Two homosexual men decide to have a baby.
They mix their sperm together and have a surrogate mother artificially inseminated with it.
When the baby is born, they rush to the hospital.
A dozen babies are in the ward, eleven of whom are crying and screaming.
Over in the corner, one baby is smiling serenely.
A nurse comes by, and to the delight of the gay fathers, she points out the happy child as theirs.
'Isn't it wonderful?' one gay says to the other.
'All these unhappy babies .... and yet our baby is so happy. This just proves the superiority of gay love!'
The nurse says, 'Oh sure, he's happy now, but just watch what happens when I pull the thermometer out of his butt!':lol::lol:


A husband had just finished reading a new book entitled, 'YOU CAN BE THE MAN OF YOUR HOUSE'.

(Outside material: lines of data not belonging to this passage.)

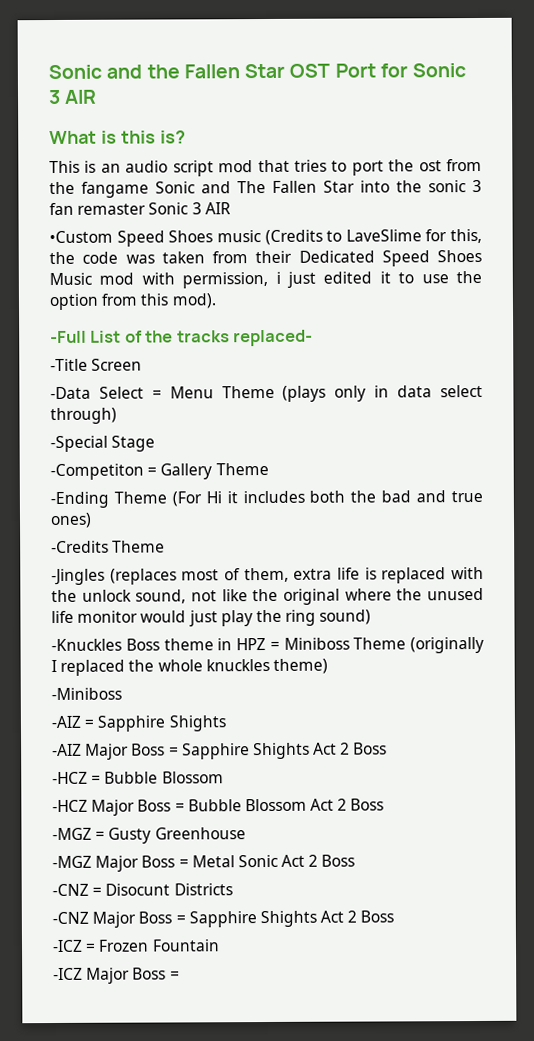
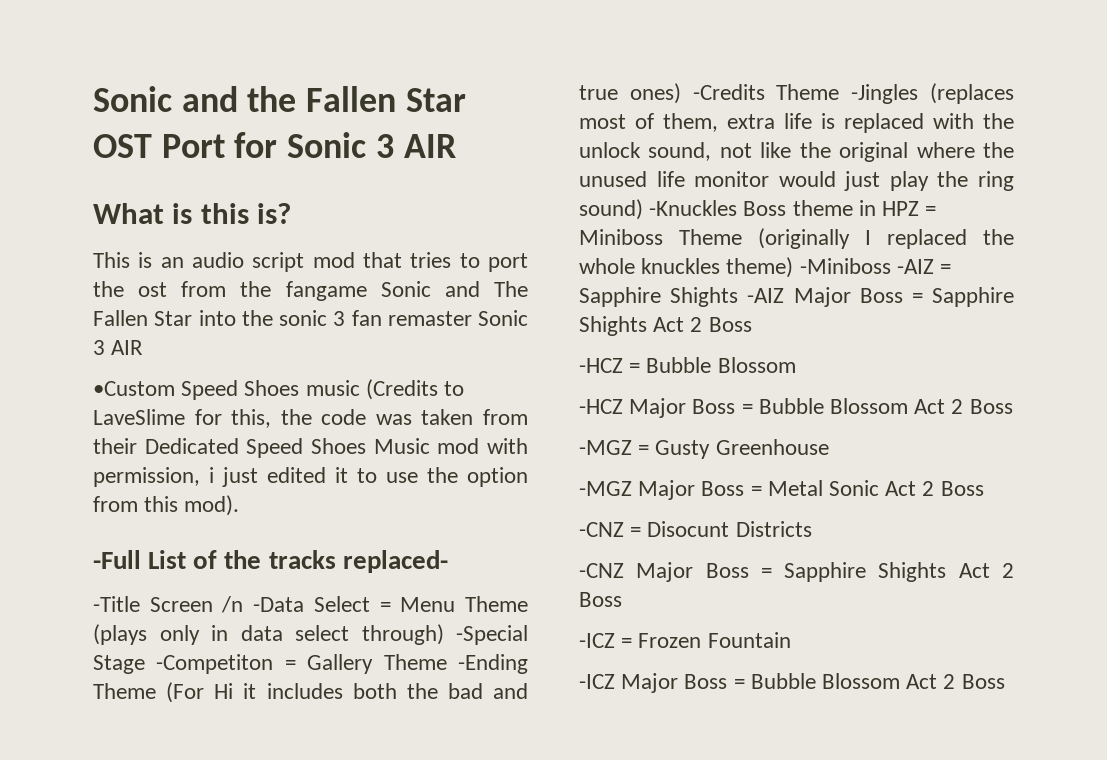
- -Title Screen
- -Data Select = Menu Theme (plays only in data select through)
- -Special Stage
- -Competiton = Gallery Theme
- -Ending Theme (For Hi it includes both the bad and true ones)
- -Credits Theme
- -Jingles (replaces most of them, extra life is replaced with the unlock sound, not like the original where the unused life monitor would just play the ring sound)
- -Knuckles Boss theme in HPZ = Miniboss Theme (originally I replaced the whole knuckles theme)
- -Miniboss
- -AIZ = Sapphire Shights
- -AIZ Major Boss = Sapphire Shights Act 2 Boss
+ -Title Screen /n -Data Select = Menu Theme (plays only in data select through) -Special Stage -Competiton = Gallery Theme -Ending Theme (For Hi it includes both the bad and true ones) -Credits Theme -Jingles (replaces most of them, extra life is replaced with the unlock sound, not like the original where the unused life monitor would just play the ring sound) -Knuckles Boss theme in HPZ = Miniboss Theme (originally I replaced the whole knuckles theme) -Miniboss -AIZ = Sapphire Shights -AIZ Major Boss = Sapphire Shights Act 2 Boss
- -ICZ Major Boss =
+ -ICZ Major Boss = Bubble Blossom Act 2 Boss

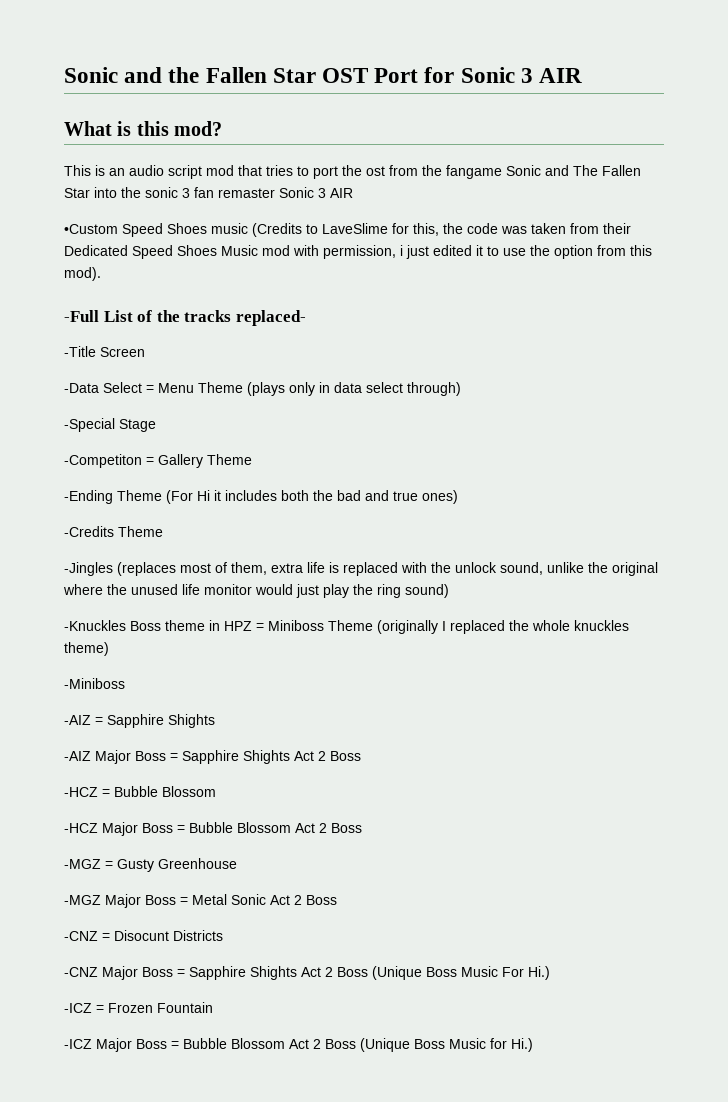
- What is this is?
+ What is this mod?
- -Title Screen /n -Data Select = Menu Theme (plays only in data select through) -Special Stage -Competiton = Gallery Theme -Ending Theme (For Hi it includes both the bad and true ones) -Credits Theme -Jingles (replaces most of them, extra life is replaced with the unlock sound, not like the original where the unused life monitor would just play the ring sound) -Knuckles Boss theme in HPZ = Miniboss Theme (originally I replaced the whole knuckles theme) -Miniboss -AIZ = Sapphire Shights -AIZ Major Boss = Sapphire Shights Act 2 Boss
+ -Title Screen
+ -Data Select = Menu Theme (plays only in data select through)
+ -Special Stage
+ -Competiton = Gallery Theme
+ -Ending Theme (For Hi it includes both the bad and true ones)
+ -Credits Theme
+ -Jingles (replaces most of them, extra life is replaced with the unlock sound, unlike the original where the unused life monitor would just play the ring sound)
+ -Knuckles Boss theme in HPZ = Miniboss Theme (originally I replaced the whole knuckles theme)
+ -Miniboss
+ -AIZ = Sapphire Shights
+ -AIZ Major Boss = Sapphire Shights Act 2 Boss
- -CNZ Major Boss = Sapphire Shights Act 2 Boss
+ -CNZ Major Boss = Sapphire Shights Act 2 Boss (Unique Boss Music For Hi.)
- -ICZ Major Boss = Bubble Blossom Act 2 Boss
+ -ICZ Major Boss = Bubble Blossom Act 2 Boss (Unique Boss Music for Hi.)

He stormed to his wife in the kitchen and announced, 'From now on, you need to know that I am the man of this house and my word is Law. You will prepare me a gourmet meal tonight, and when I'm finished eating my meal, you will serve me a sumptuous dessert. After dinner, you are going to go upstairs with me and we will have the kind of sex that I want.

'Afterwards, you are going to draw me a bath so I can relax. You will wash my back and towel me dry and bring me my robe ... Then, you will massage my feet and hands. Then tomorrow, guess who's going to dress me and do my hair?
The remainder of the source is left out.